Wakata learned the control system for Soyuz TMA-M spacecraft and the propulsion and docking systems through lectures and simulators. In addition to refresher training on the thermal control system, the power supply system, and the environmental control and life support system, he confirmed the potable water supply equipment and preparation equipment, such as the food warmer and the Russian toilet system.

The 24th Association of Space Explorers (ASE) Planetary Congress

Astronauts Mukai, Wakata, and Noguchi attended the 24th Association of Space Explorers (ASE) Planetary Congress held in Moscow, Russia, from September 5-9, 2011.

The 24th ASE Planetary Congress was organized under the theme "He Invited Us All to Space", celebrating half a century since Yuri Gagarin's first human flight into space, and 73 astronauts from 19 countries participated in the congress.

During the session entitled "In the Footsteps of Gagarin", the early human space exploration plans were briefly reviewed such as Russia's early space exploration plan, NASA's Apollo program missions, and The Apollo-Soyuz Test Project in 1975. Further, benefits of the ISS, that has been maintained and developed under global cooperation, and the contribution of space shuttle programs having ended this year were also discussed.

In the session forecasting natural disasters using space-based assets, Mukai introduced the effectiveness of data acquired by the Japanese satellite and noted the usefulness of remote sensing technology of the Japanese satellite on a global level for earth observations and environmental monitoring.

During the session entitled the "International Space Programs Review", contributions to space exploration from each space agency were presented. Wakata described Japan's contribution to the ISS, including KOUNOTORI (HTV) and the plan for HTV-R utilization.

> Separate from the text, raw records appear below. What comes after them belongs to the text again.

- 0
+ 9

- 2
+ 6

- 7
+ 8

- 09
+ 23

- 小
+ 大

He also discussed Japanese remote sensing technologies and the benefits of such systems in characterizing and mitigating natural disasters, such as the tsunami experienced in the Great East Japan Earthquake.

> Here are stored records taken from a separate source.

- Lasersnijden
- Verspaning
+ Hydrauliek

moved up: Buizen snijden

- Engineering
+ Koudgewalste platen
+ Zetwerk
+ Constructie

On the final day of the congress, Noguchi proposed the development of an ASE chapter in Asia, which was welcomed by the members.

Mukai participates in a health enhancement event

Mukai responds to questions from the audience

Mukai responds to questions from the audience (Credit: JAXA)

Astronaut Mukai participated in the communication event with Astronaut Furukawa entitled "Live under gravity -Consider health by talking with an astronaut-"

The event was held to promote health in the elderly and prevent them from becoming bedridden by applying medical knowledge e.g. on exercise methods and a food control system acquired through a long duration stay on the ISS

Mukai served as an MC during the communication event with Furukawa. Following this event, she responded to questions from participating care and health enhancement groups, discussing the knowledge acquired through various forms of medical research such as the medical phenomena caused by a unique environment in space.